_Exercise description_: With the pictures left out, reproduce exactly the lines running from the line with "gap: 16px ->" to the last line of the material below.

_Source records_:

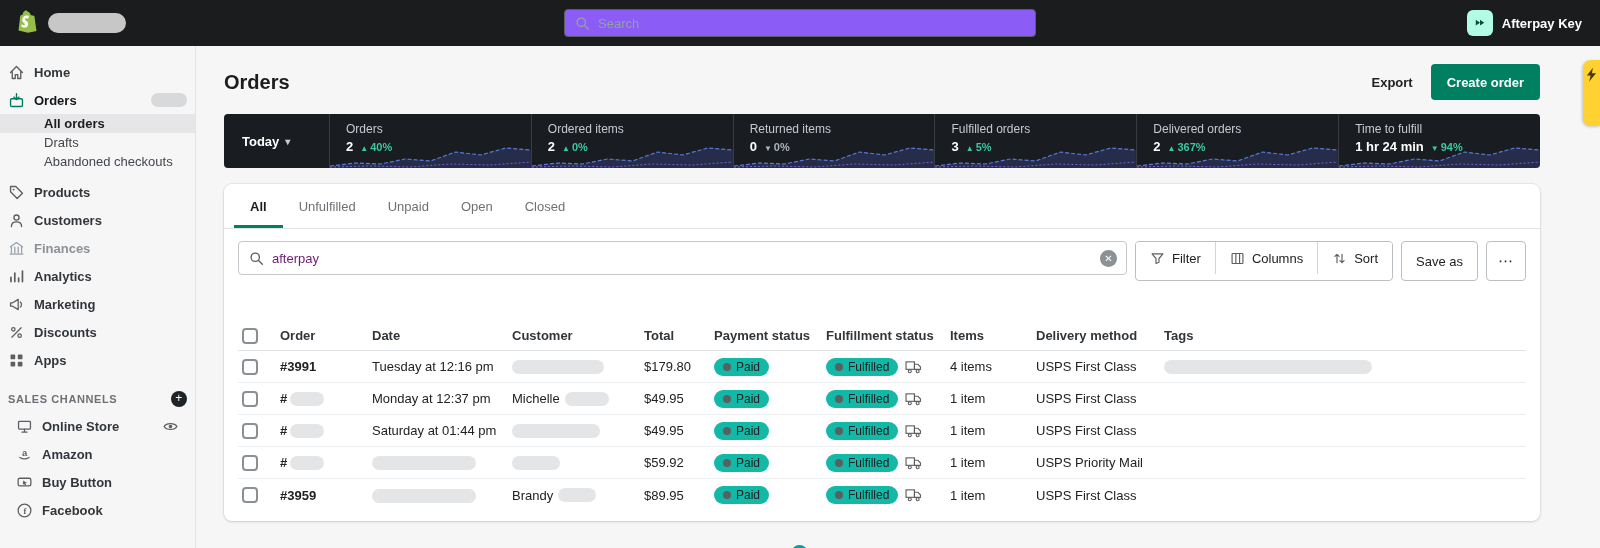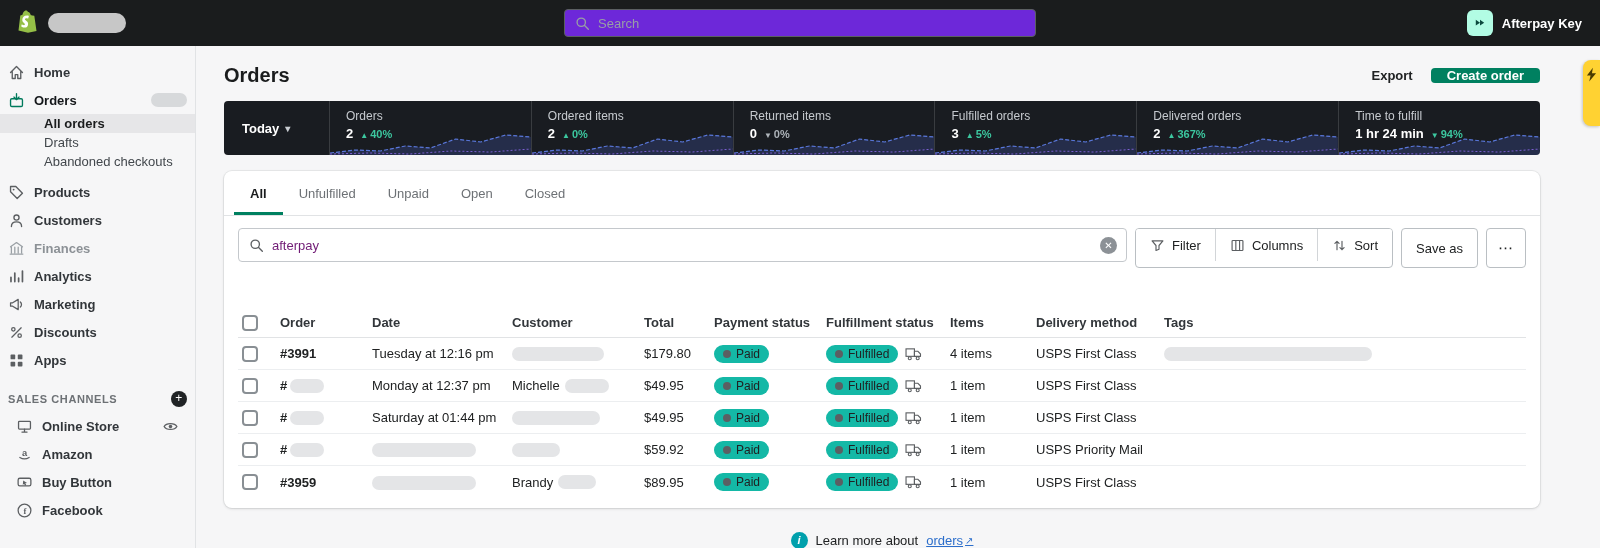"Search" .topbar-search { background: #6d28d9 -> #8b5cf6 }
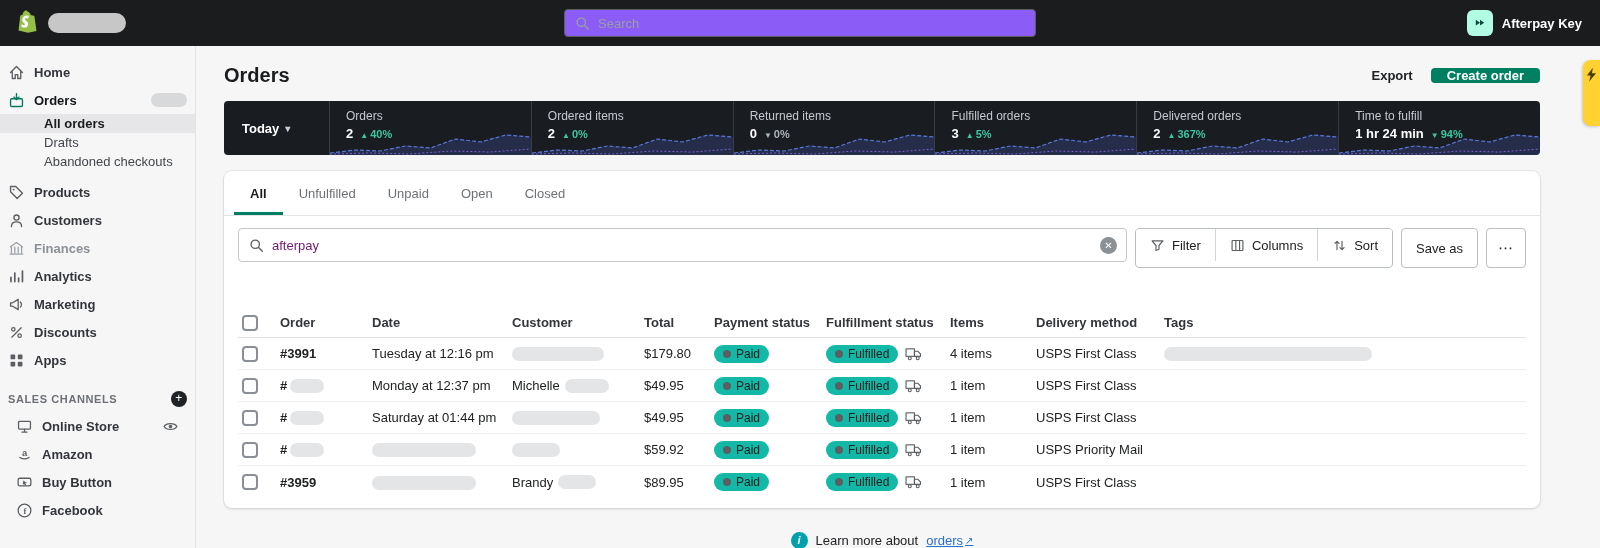"Create order" .btn-primary { height: 15px -> 36px }
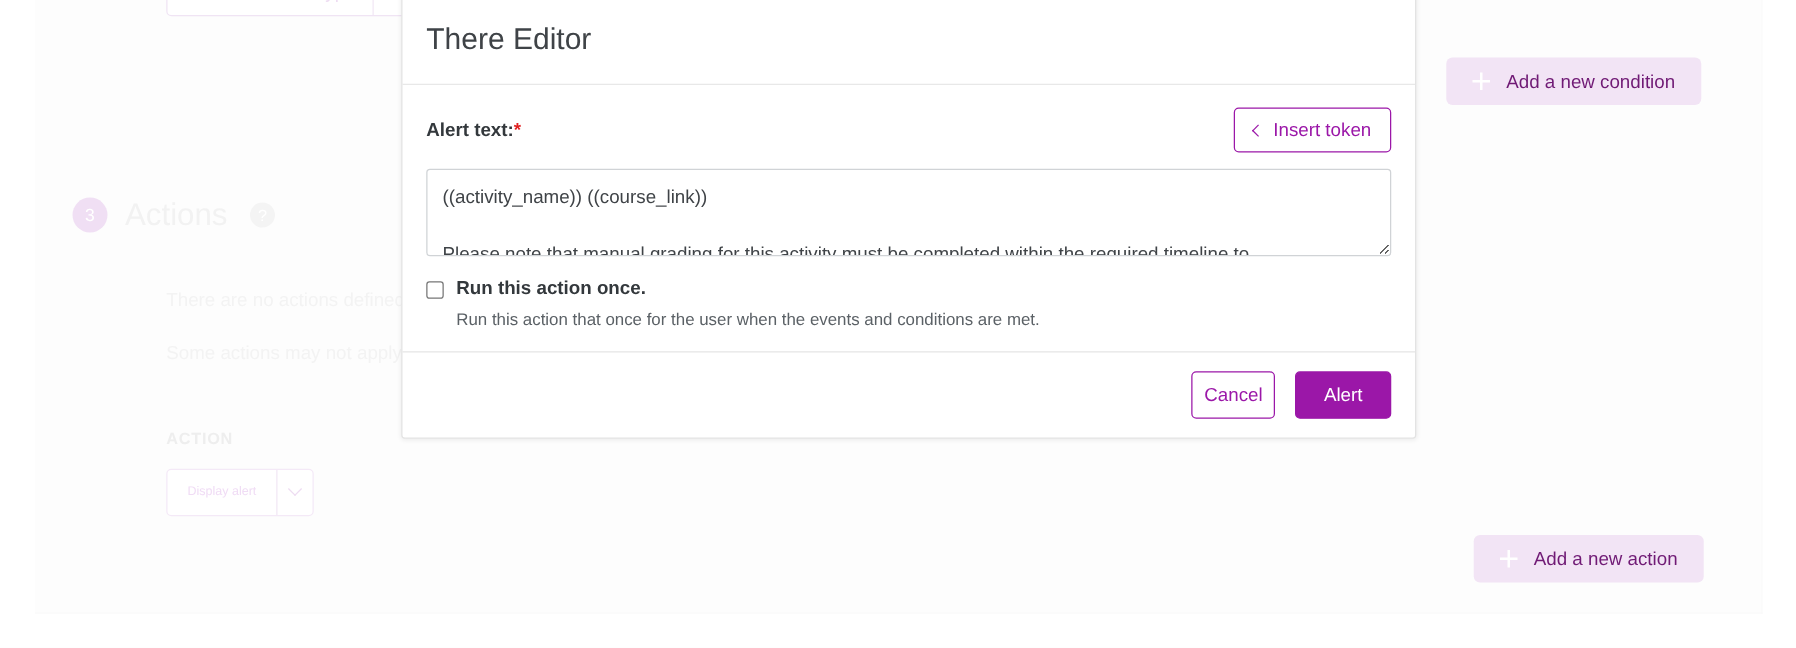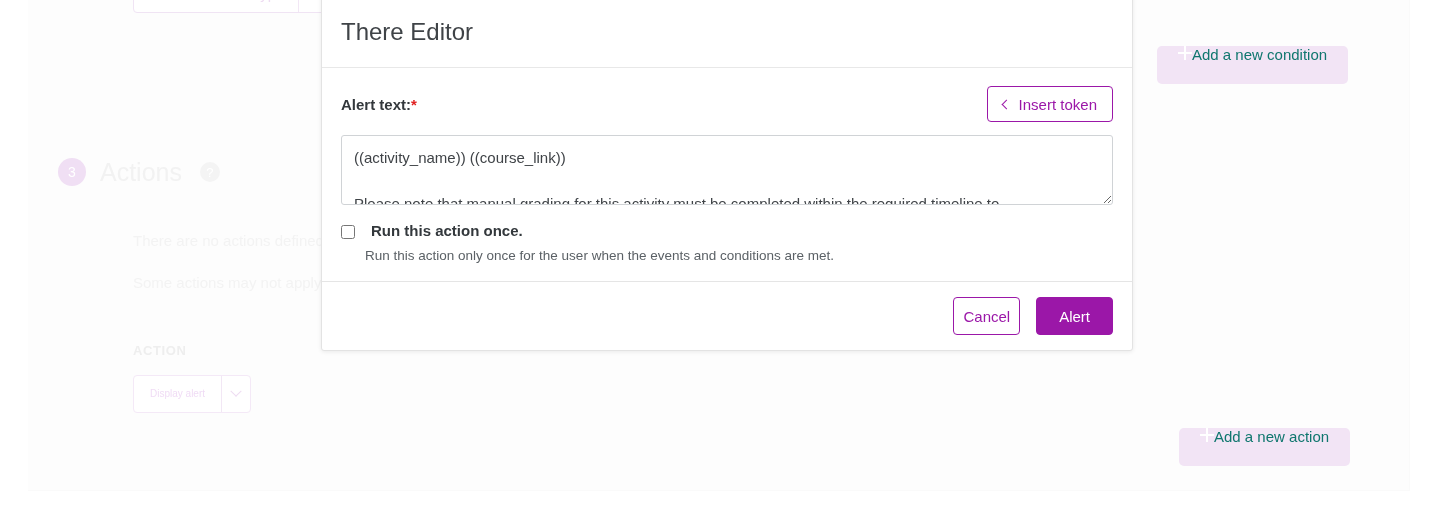"Add a new condition" .pill-btn { align-items: flex-start -> center; color: #0f766e -> #701a75; gap: none -> 13px }
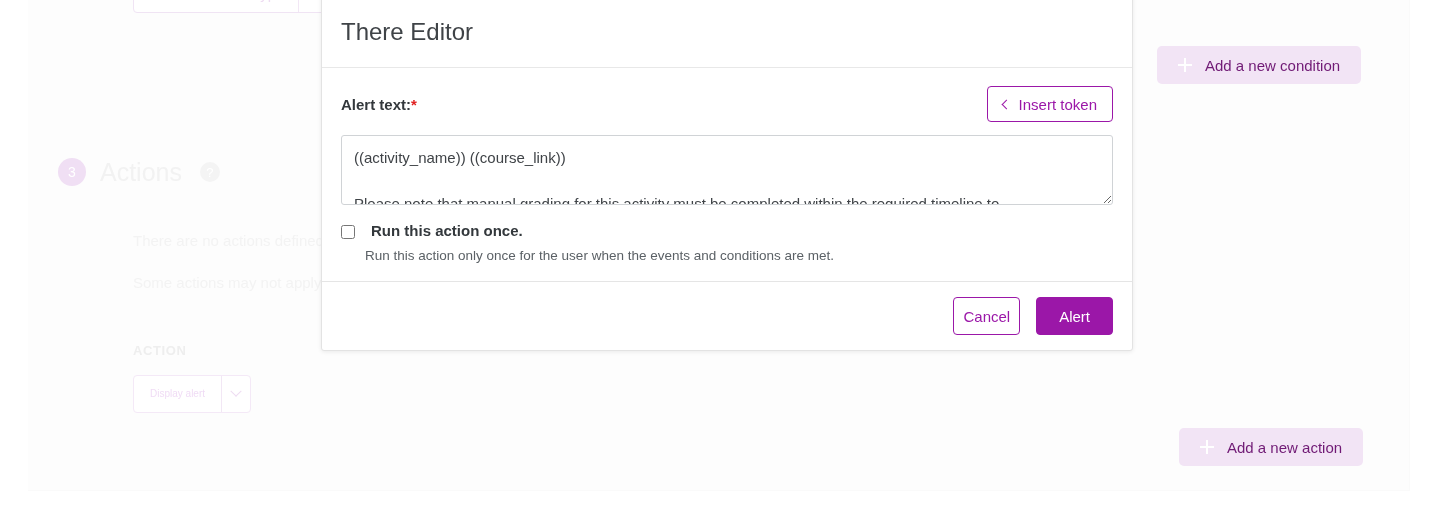"Run this action once." .check-row { gap: 16px -> 10px }
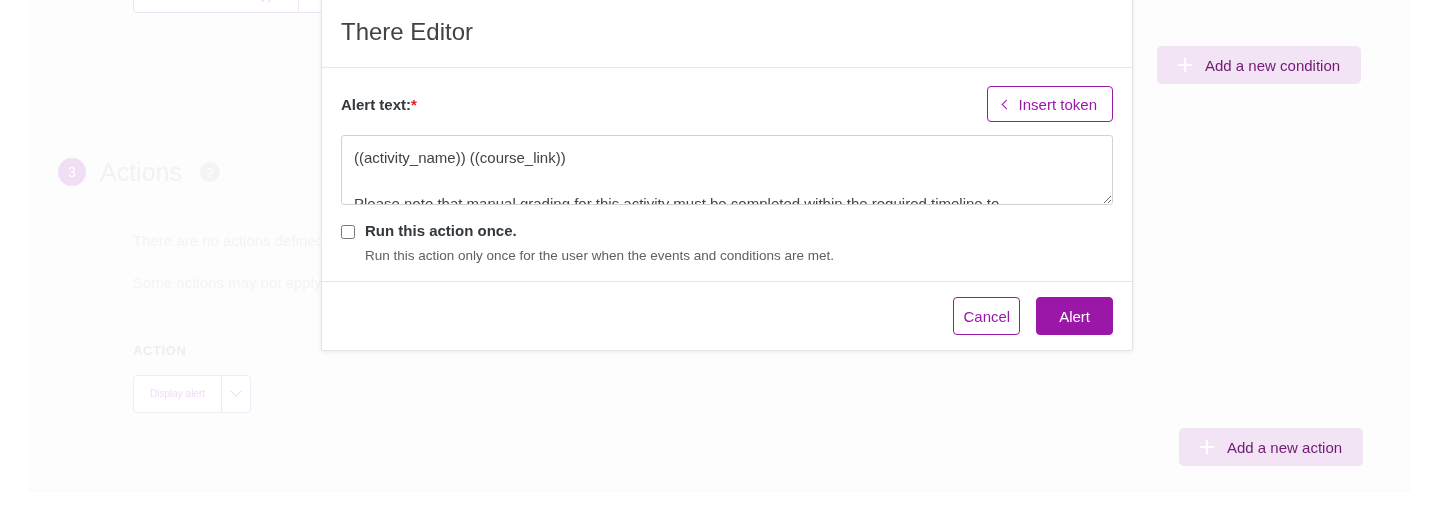"Run this action only once" div.check-help { text: only -> that }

_Task result_:
"Run this action once." .check-row { gap: 16px -> 10px }
"Run this action only once" div.check-help { text: only -> that }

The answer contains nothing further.